Wednesday, 14 July 2010

7.5 million fewer cars could have been

Today, in Trading Room, it says that the outback is the key to cutting Australia’s appalling greenhouse gas emissions. The argument is that improving the methods of grazing would allow for greater storage of carbon in the extensive grasslands of the outback.

The trouble is this:
  1. the method will do nothing like enough to counter runaway climate change, as is admitted by the authors. 5 percent reduction will still ensure a shift of the arid belt to the far south of Australia, and a huge increase in outback rainfall that will, however, decrease grazing profitability. This paradox occurs because the soils in the wet/dry tropics are so poor that the food value of grasses is too poor for any large herbivore. The grasses are rich in toxic aluminum and manganese which makes them impossible to digest on such a large scale.
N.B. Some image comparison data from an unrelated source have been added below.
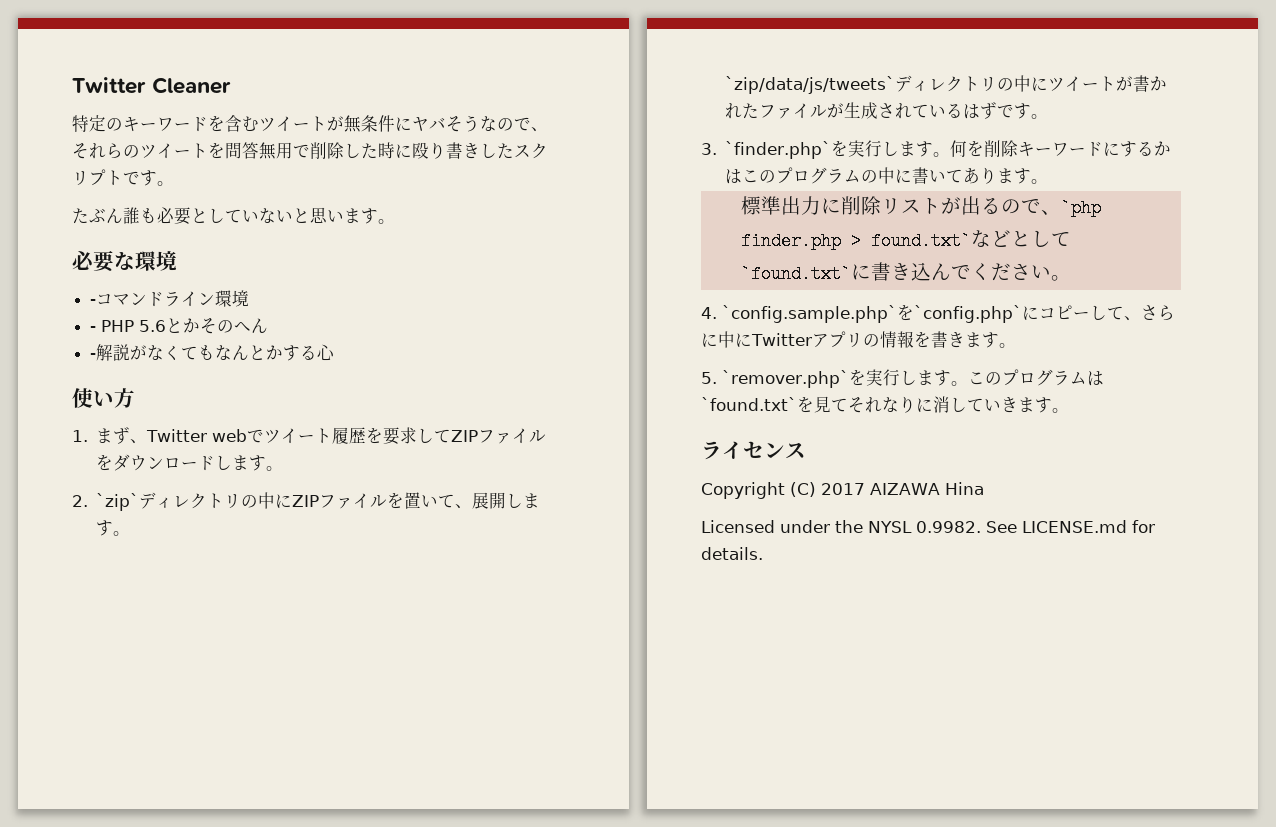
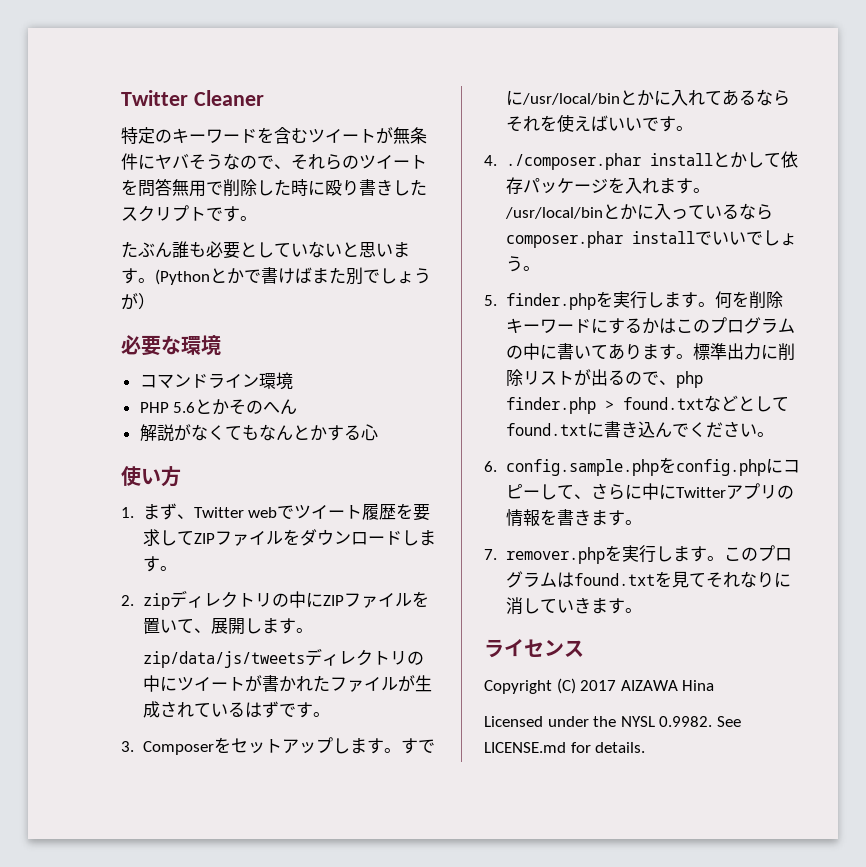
(395, 221) none -> [155,267,431,285] [121,293,155,310] (Pythonとかで書けばまた別でしょうが）
[90,299,97,305] - -> (221, 345) none
[90,326,97,332] - -> (293, 381) none
[90,353,97,359] - -> (298, 407) none
[96,493,140,511] `zip` -> [142,593,170,610] zip
[725,76,896,94] `zip/data/js/tweets` -> [142,651,305,668] zip/data/js/tweets
[725,141,832,159] `finder.php` -> [142,737,435,755] [505,89,790,106] [505,114,693,132] [484,151,798,170] [505,177,710,194] [504,203,773,220] [505,230,797,248] [505,256,540,272] [484,293,596,310] Composerをセットアップします。すでに/usr/local/binとかに入れてあるならそれを使えばいいです。 // 4. ./composer.phar installとかして依存パッケージを入れます。/usr/local/binとかに入っているならcomposer.phar installでいいでしょう。 // 5. finder.php
(1049, 181) // -> (693, 356) none
[1060,199,1101,217] `php -> [675,371,703,388] php
[870,232,971,250] found.txt` -> [622,397,704,410] found.txt
[740,265,851,283] `found.txt` -> [505,423,587,436] found.txt
[701,304,1022,323] 4. `config.sample.php`を`config.php` -> [484,457,766,476] 6. config.sample.phpをconfig.php
[701,370,849,388] 5. `remover.php` -> [484,547,605,564] 7. remover.php
[701,397,797,411] `found.txt` -> [573,573,655,586] found.txt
In the relatively rich clay soils of the southeastern outback, fairly nutritious grasses and herbage feed extremely efficient and extensive grazing
  2. 7.5 million fewer cars could easily have been achieved if people in Australia had been willing to fight for a first-class public transport system through demanding that rail and tram services become the exclusive recipient of government transport funding and that freeway building be constitutionally banned.
  3. If all the money spent on CityLink, EastLink, etc. etc. had been spent on railway extensions and on giving buses priority on busy roads, Melbourne could have a public transport system equal to the best systems in Europe and Asia. With rigid laws against increasing road capacity and efforts to actually reduce it dramatically, such a system might actually more than recover costs
  4. Such a move could reduce Australia’s greenhouse emissions by at least 30 percent by now and potentially by even more in the future.